13 of 14 found the following review helpful:
Close but not quite......Jan 13, 2004
By R Jess
Well it gets an 8 out of 10 at least. 'Clash On Broadway' cut the best of The Clash down to 3 CDs, now 'The Essential Clash' tries to do it with 2. It was a good concept. The 2 CD 'Story Of The Clash' needed to be bolstered and put in some kind of chronological order.
In a recent issue of the British music magazine 'UNCUT', the editorial team got together a panel of 50 different writers, musicians and producers and asked them to come up with the top 30 greatest Clash songs. The panel featured such luminaries as Moby, Paul Weller, Thurston Moore, Bob Geldof, Glen Matlock and Nirvana producer Butch Vig. Of the panel's 30 selections, only 26 get on 'The Essential Clash'. With these selections in mind, I hereby make a number of recommendations.

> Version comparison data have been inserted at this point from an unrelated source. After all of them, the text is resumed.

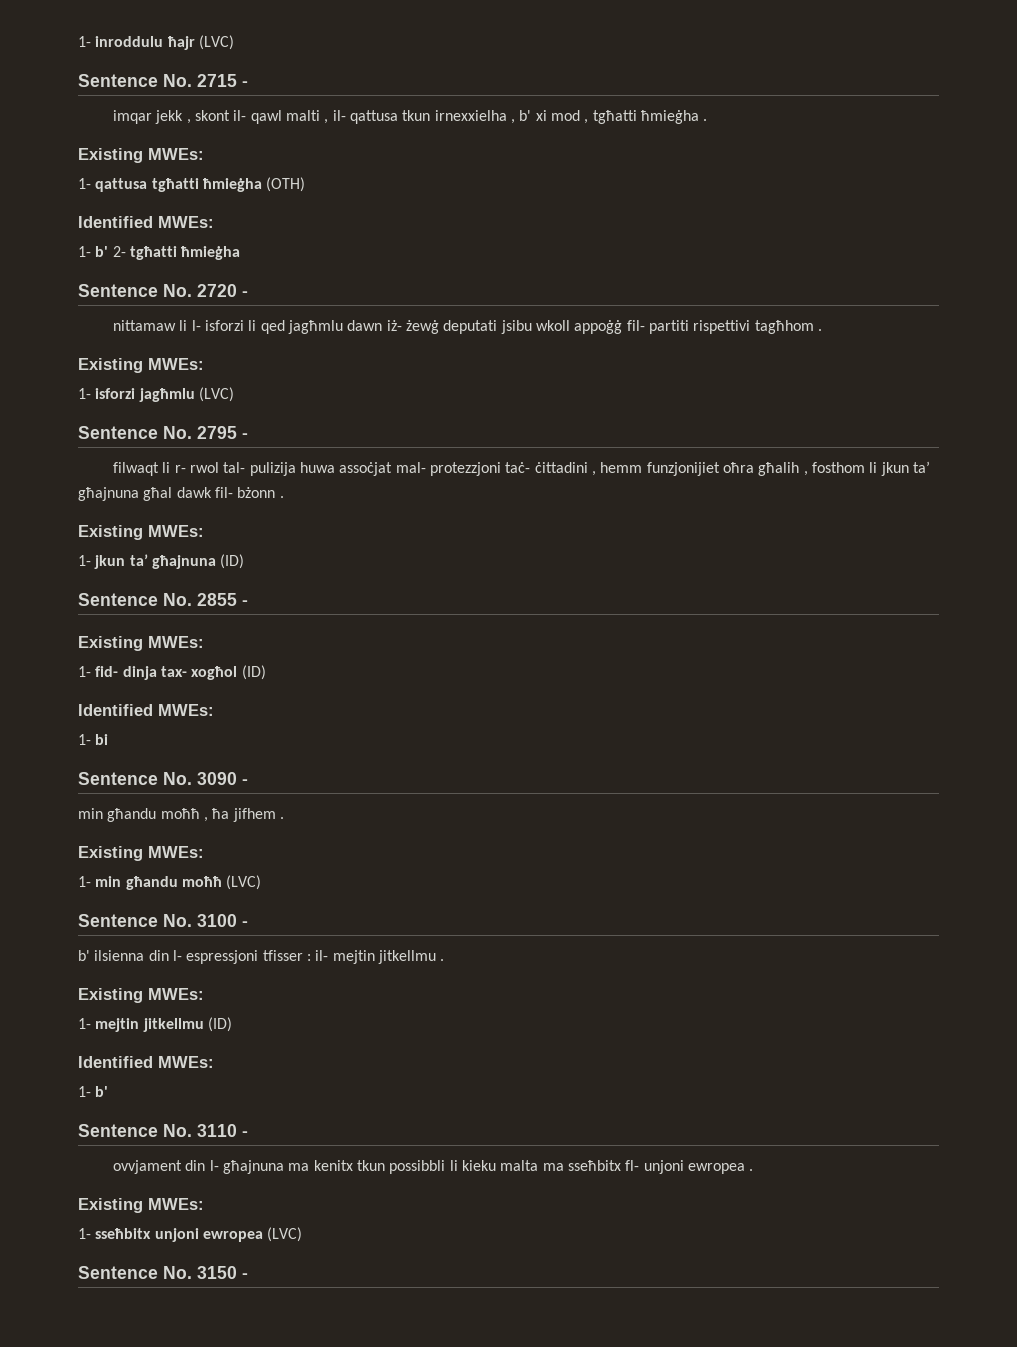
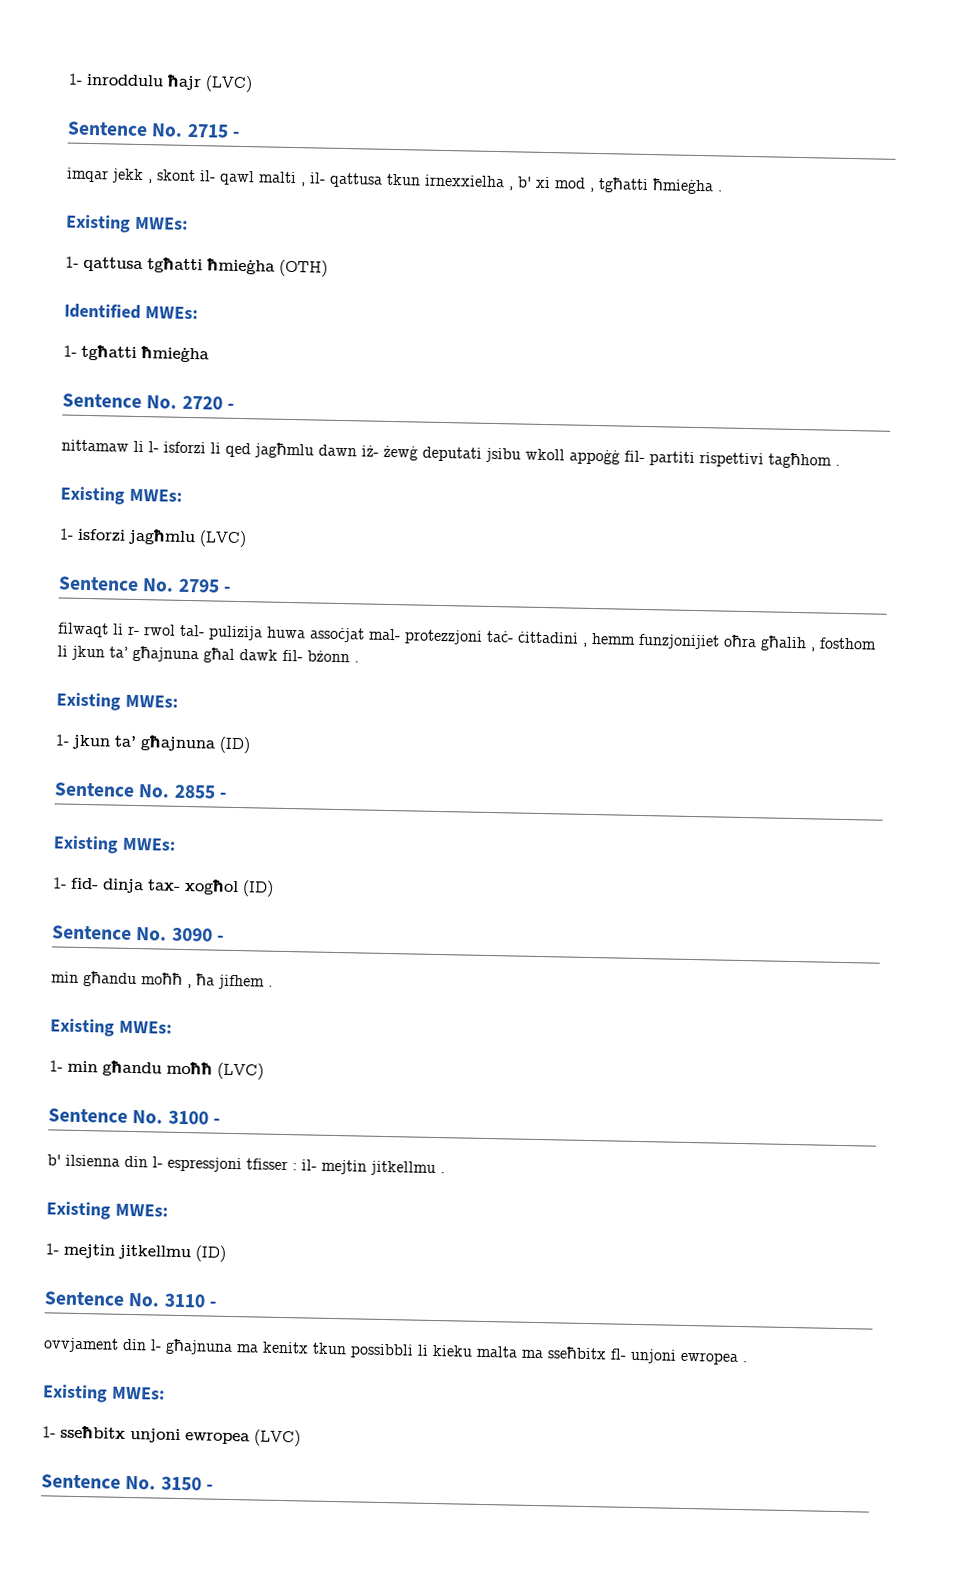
[95,246,126,257] b' 2- -> (77, 351) none
[78,704,214,716] [78,734,109,745] // Identified MWEs: // 1- bi -> (274, 888) none
[78,1056,214,1068] [78,1086,109,1097] // Identified MWEs: // 1- b' -> (226, 1253) none

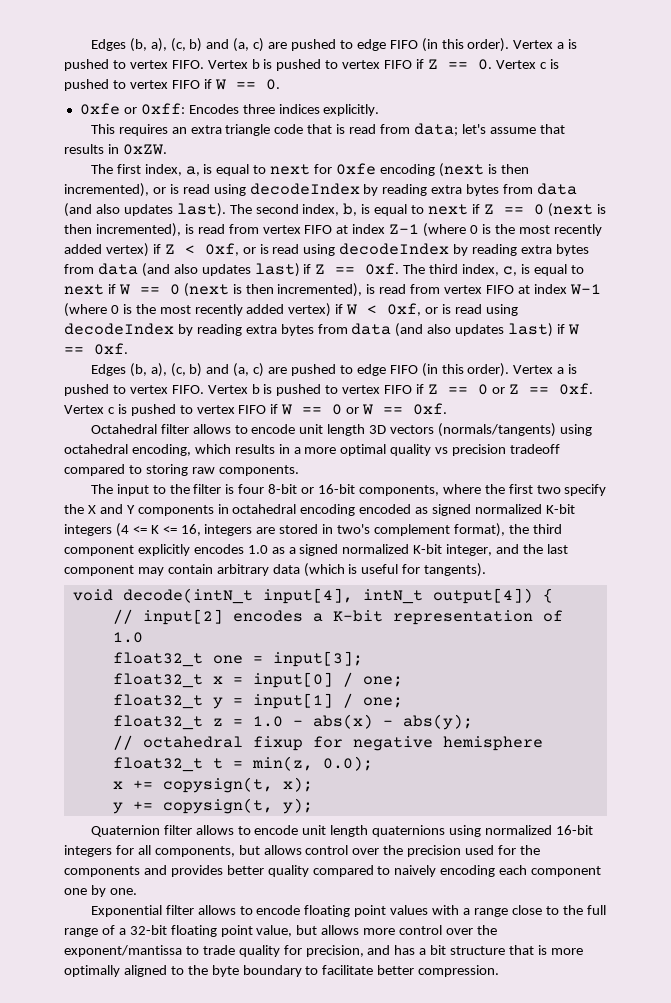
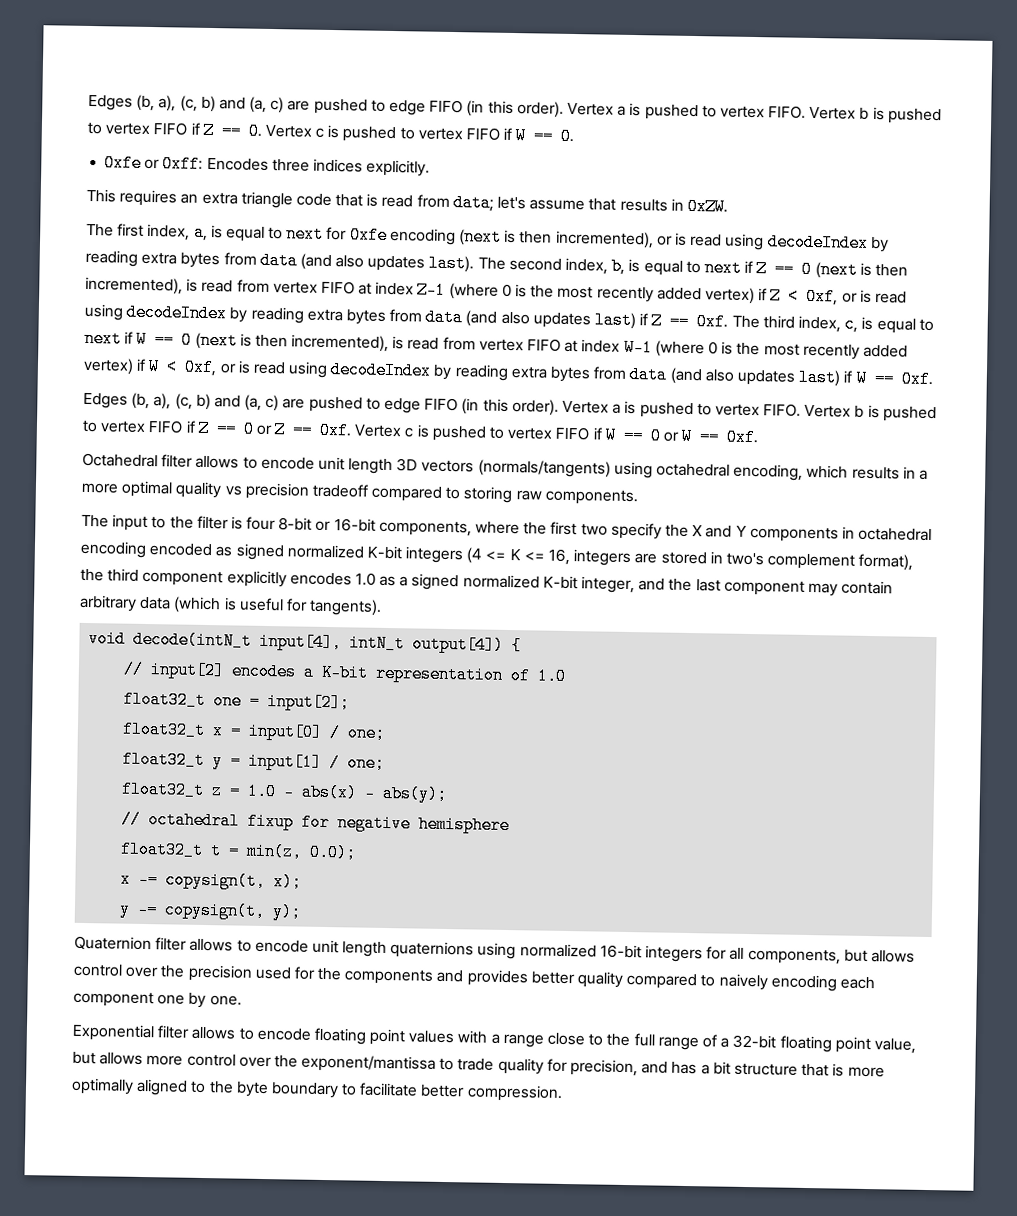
[272,651,363,667] input[3]; -> [267,693,351,712] input[2];
[132,780,153,789] += -> [138,870,159,889] -=
[132,801,153,810] += -> [137,900,159,919] -=

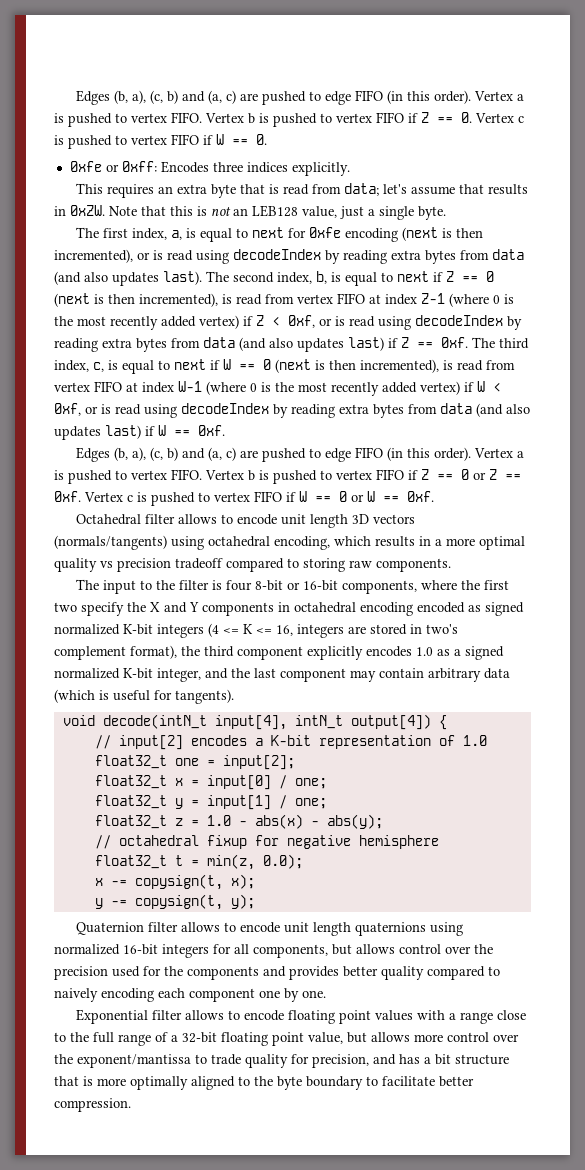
[240,191,332,209] triangle code -> [210,184,236,198] byte
(728, 206) none -> [109,205,446,220] Note that this is not an LEB128 value, just a single byte.

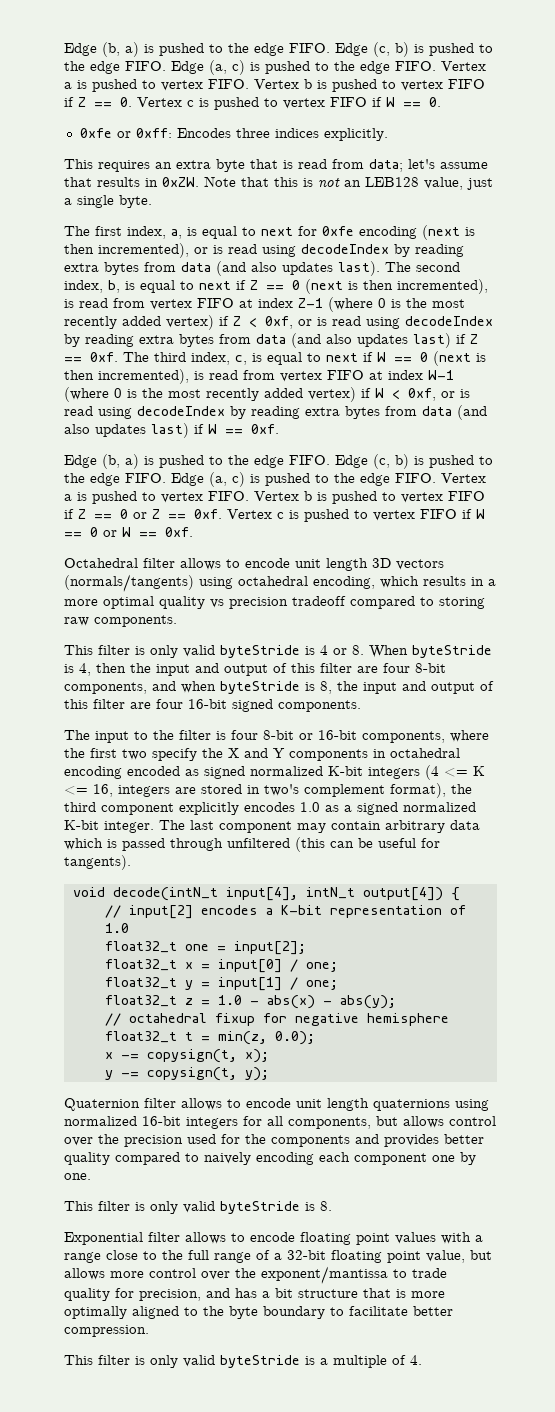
[75,90,471,105] Edges (b, a), (c, b) and (a, c) are pushed to edge FIFO (in this order). -> [64,42,493,57] [64,60,436,75] Edge (b, a) is pushed to the edge FIFO. Edge (c, b) is pushed to the edge FIFO. Edge (a, c) is pushed to the edge FIFO.
[75,447,471,462] Edges (b, a), (c, b) and (a, c) are pushed to edge FIFO (in this order). -> [64,454,493,469] [64,472,436,487] Edge (b, a) is pushed to the edge FIFO. Edge (c, b) is pushed to the edge FIFO. Edge (a, c) is pushed to the edge FIFO.
(451, 565) none -> [64,645,492,658] [64,663,446,676] [64,681,494,694] [64,699,361,712] // This filter is only valid byteStride is 4 or 8. When byteStride is 4, then the input and output of this filter are four 8-bit components, and when byteStride is 8, the input and output of this filter are four 16-bit signed components.
[157,668,250,682] integer, and the -> [104,820,185,833] integer. The
[54,689,109,703] (which is -> [64,837,373,852] which is passed through unfiltered (this can be
(326, 994) none -> [64,1201,332,1214] // This filter is only valid byteStride is 8.
(131, 1105) none -> [64,1355,422,1368] // This filter is only valid byteStride is a multiple of 4.

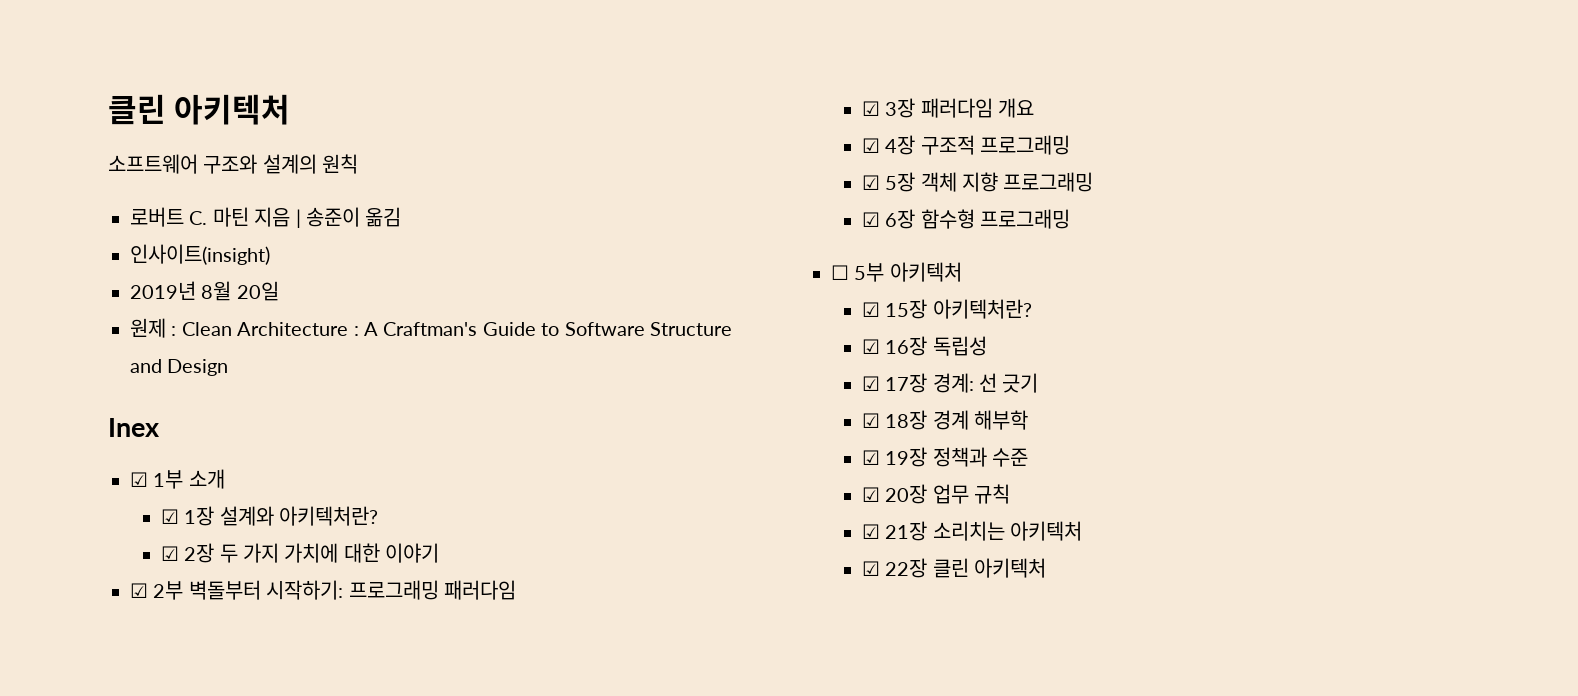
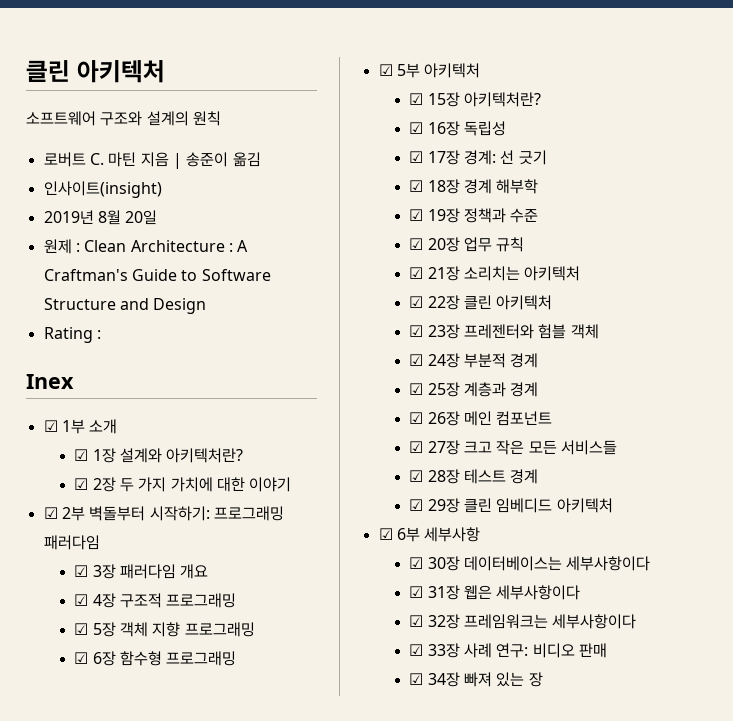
(229, 367) none -> [43,327,101,343] // Rating :
[831,265,849,280] ☐ -> [378,64,393,76] ☑
(1046, 568) none -> [409,324,599,339] [409,353,539,368] [409,382,539,397] [409,411,553,426] [409,440,617,455] [409,469,539,484] [409,498,613,513] [378,527,481,542] [409,556,651,571] [409,585,581,600] [409,614,637,629] [409,643,607,658] [409,672,543,687] // ☑ 23장 프레젠터와 험블 객체 // ☑ 24장 부분적 경계 // ☑ 25장 계층과 경계 // ☑ 26장 메인 컴포넌트 // ☑ 27장 크고 작은 모든 서비스들 // ☑ 28장 테스트 경계 // ☑ 29장 클린 임베디드 아키텍처 // ☑ 6부 세부사항 // ☑ 30장 데이터베이스는 세부사항이다 // ☑ 31장 웹은 세부사항이다 // ☑ 32장 프레임워크는 세부사항이다 // ☑ 33장 사례 연구: 비디오 판매 // ☑ 34장 빠져 있는 장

First off, why choose a minor 'London Calling' track like 'Jimmy Jazz' over the political epic that is 'Spanish Bombs' (UNCUT's no.29). Second, The Clash did more than any other band in bringing reggae to the forefront of rock music, so why not choose their best examples i.e. 'Armagideon Time' (UNCUT's no.21), in favour of lesser examples i.e. 'Ghetto Defendant'. When it comes to choosing tracks off 'Sandinista', the process is always going to be more subjective than most. But I don't see how 'Ivan Meets G.I. Joe' could make anybody's top 5, maybe the lyrical beauty of 'Broadway' (UNCUT's no.20) would have been a better choice? (So 'essential' to the Clash they even named their box set after it.)
Finally there is the conspicuous exclusion of '1977' (UNCUT's no.7!), surely one of the best Clash manifestos set to a cracking punk riff. How about replacing another minor album track from that era (e.g. 'Hate & War') with this scorcher!
Oh and by the way, what do people have against Clash singles? How about 'Hitsville UK', 'The Call Up' and 'Know Your Rights'. Surely these better represent the 'essential' nature of The Clash rather than throwaways like 'Stop The World' and even more minor album tracks like 'Julie's Been Working For The Drug Squad' and 'The Street Parade'.
Just a few points I'd like to make.
The greatest challenge of course would be to whittle a 'Best Of' compilation down to a single CD. A process which may be nigh on impossible and only goes to show how The Clash produced more 'essential' recordings in 5 years than the vast majority of bands can hope to achieve in a lifetime.